Brian Higgins and I had some breathing room
between the publication of our article on Tender
is the Night in Proof 4 (1975)
and 1986, when Milton R. Stern's G. K. Hall Critical
Essays on Fitzgerald's "Tender is the Night" appeared.
Rather than reprinting our article with the other essays, Stern, listed
what he called our eleven "objections to the revised edition" and
followed each with a stern rebuttal. We
had been wholly ignorant of the power of the New Criticism in sanctifying the
text a reader held in hand. According to
Stern, we had been "totalitarian" to insist that Fitzgerald's
intentionality was embodied in the 1934 edition rather than diffused both
through that and Cowley's edition. In
the official Fall 1974 memo to the department I defined what the article meant
to my thinking: "Ever since writing with Brian Higgins the long study of Tender is the Night which will appear in
the next Proof I have become more and
more committed to writing lengthy essays which make detailed critical
interpretations on the basis of thorough study of textual problems." I was working with critical approaches and
assumptions and trying to relate them to textual assumptions, but the connections
were difficult to push because the words (starting with "textual" and
"critical") might be the same but the meanings might be
different.

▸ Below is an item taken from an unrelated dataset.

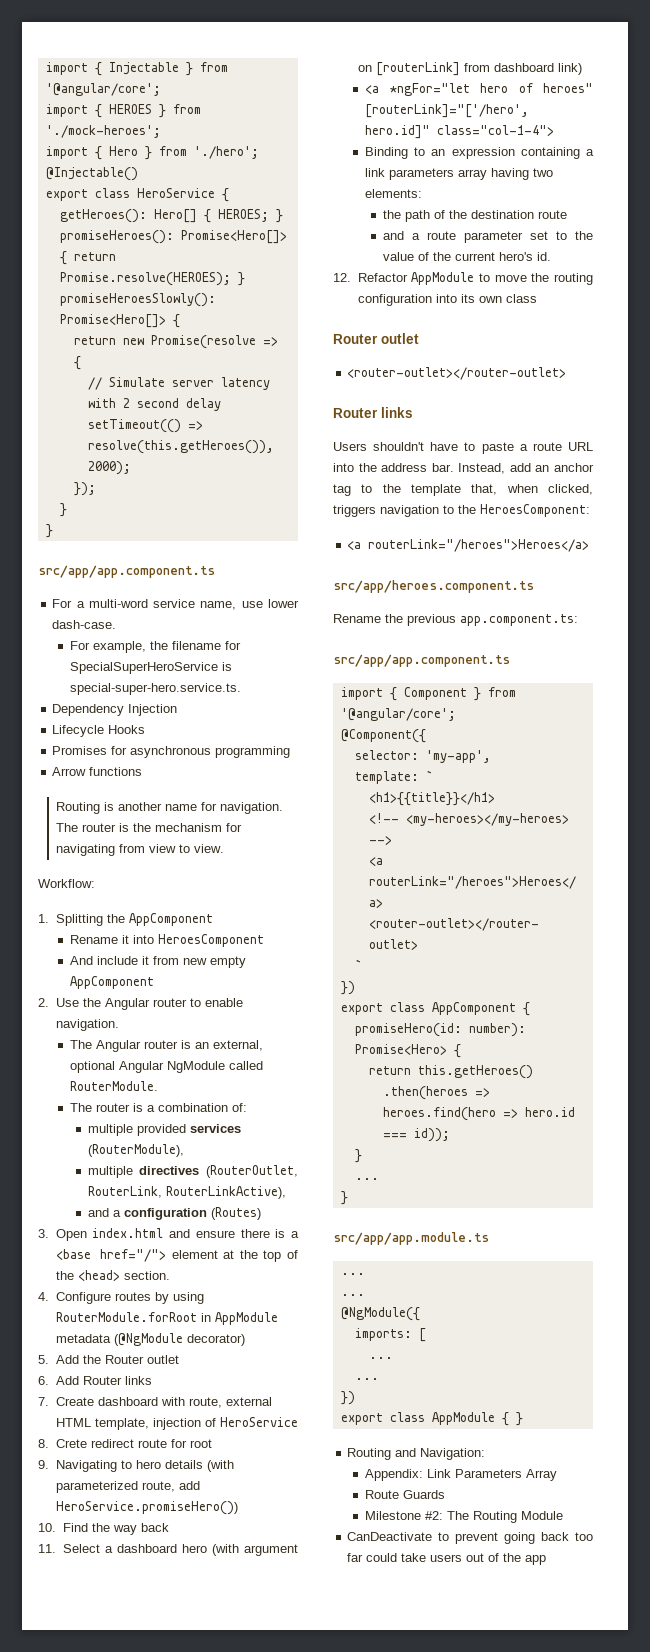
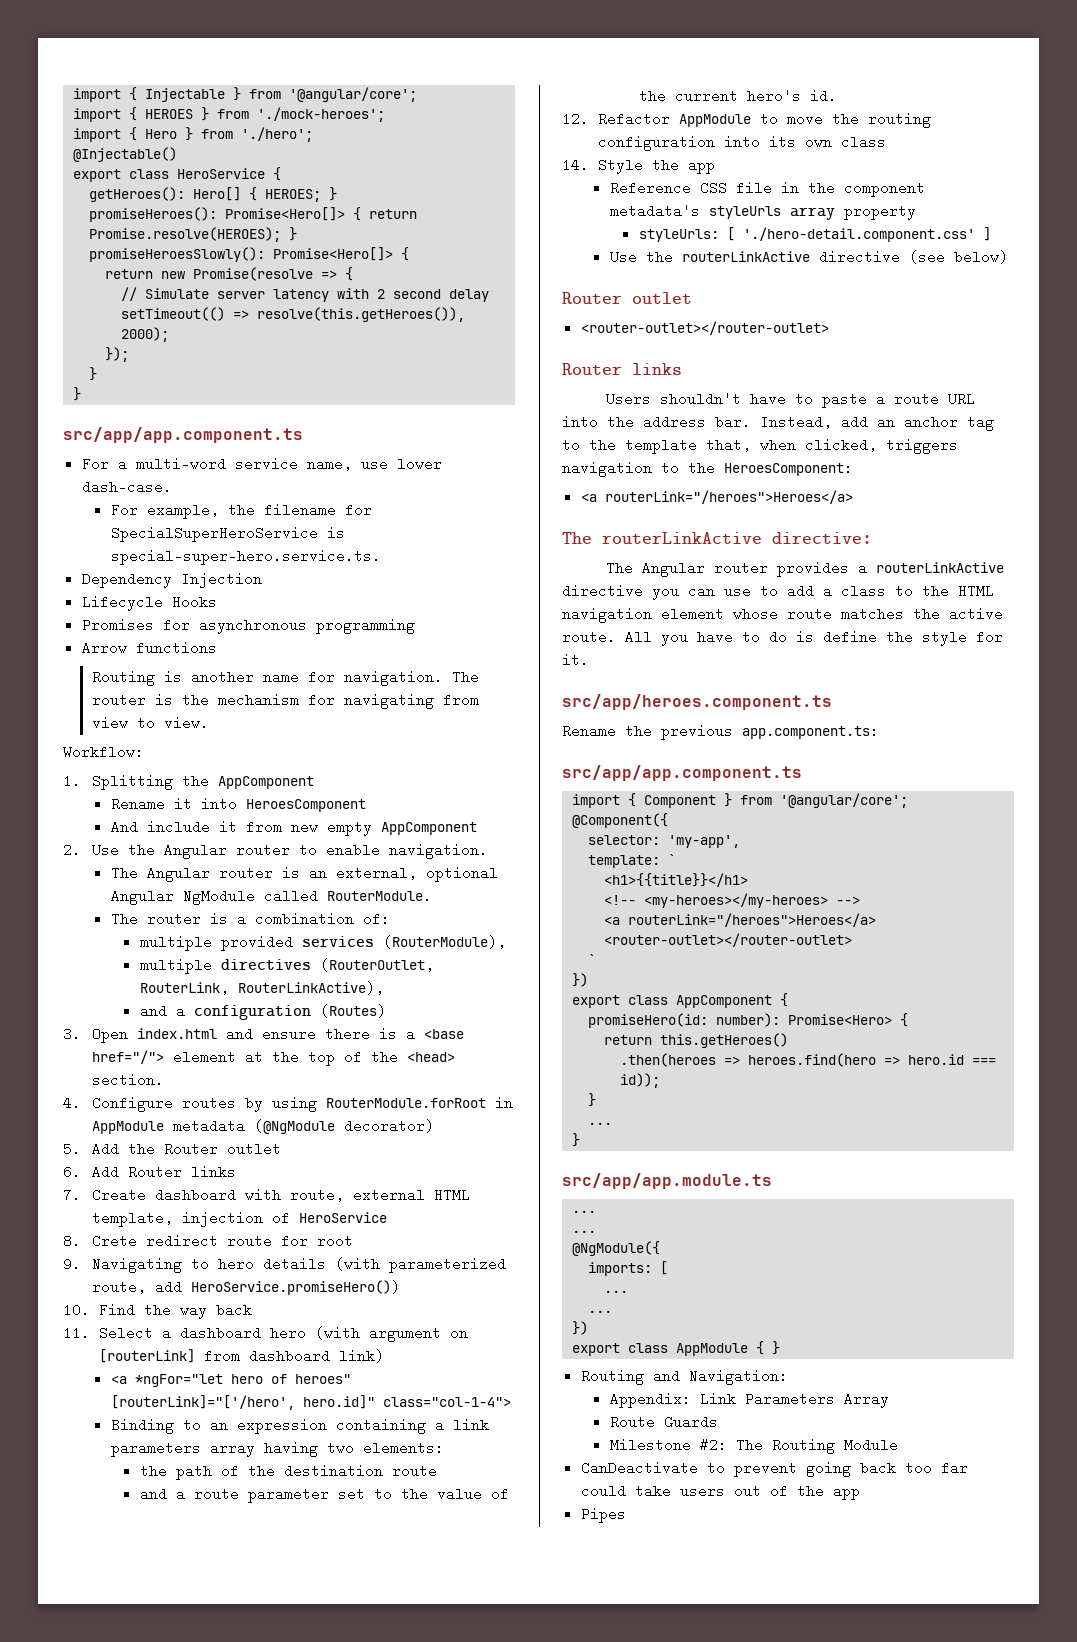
(537, 298) none -> [562,158,715,174] [609,181,925,197] [609,204,916,220] [638,227,991,242] [609,250,1008,264] // 14. Style the app // Reference CSS file in the component metadata's styleUrls array property // styleUrls: [ './hero-detail.component.css' ] // Use the routerLinkActive directive (see below)
(590, 545) none -> [562,532,872,544] [606,561,1005,577] [562,584,994,600] [562,607,1003,623] [562,630,1003,646] [562,653,589,667] // The routerLinkActive directive: // The Angular router provides a routerLinkActive directive you can use to add a class to the HTML navigation element whose route matches the active route. All you have to do is define the style for it.
(547, 1560) none -> [580,1507,626,1523] // Pipes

Nobody in the CEAA had been
talking about the aesthetic consequences of rearranging large hunks of
prose.
On 29 December 1993, after a
session on Tender at the MLA
convention in Toronto Stern challenged me to adjourn to his hotel room, strip to the
waist, and there, one on one, resolve the textual issues of Tender is the Night.
I had missed not missed an MLA convention
since 1968; after 1993 I never attended another.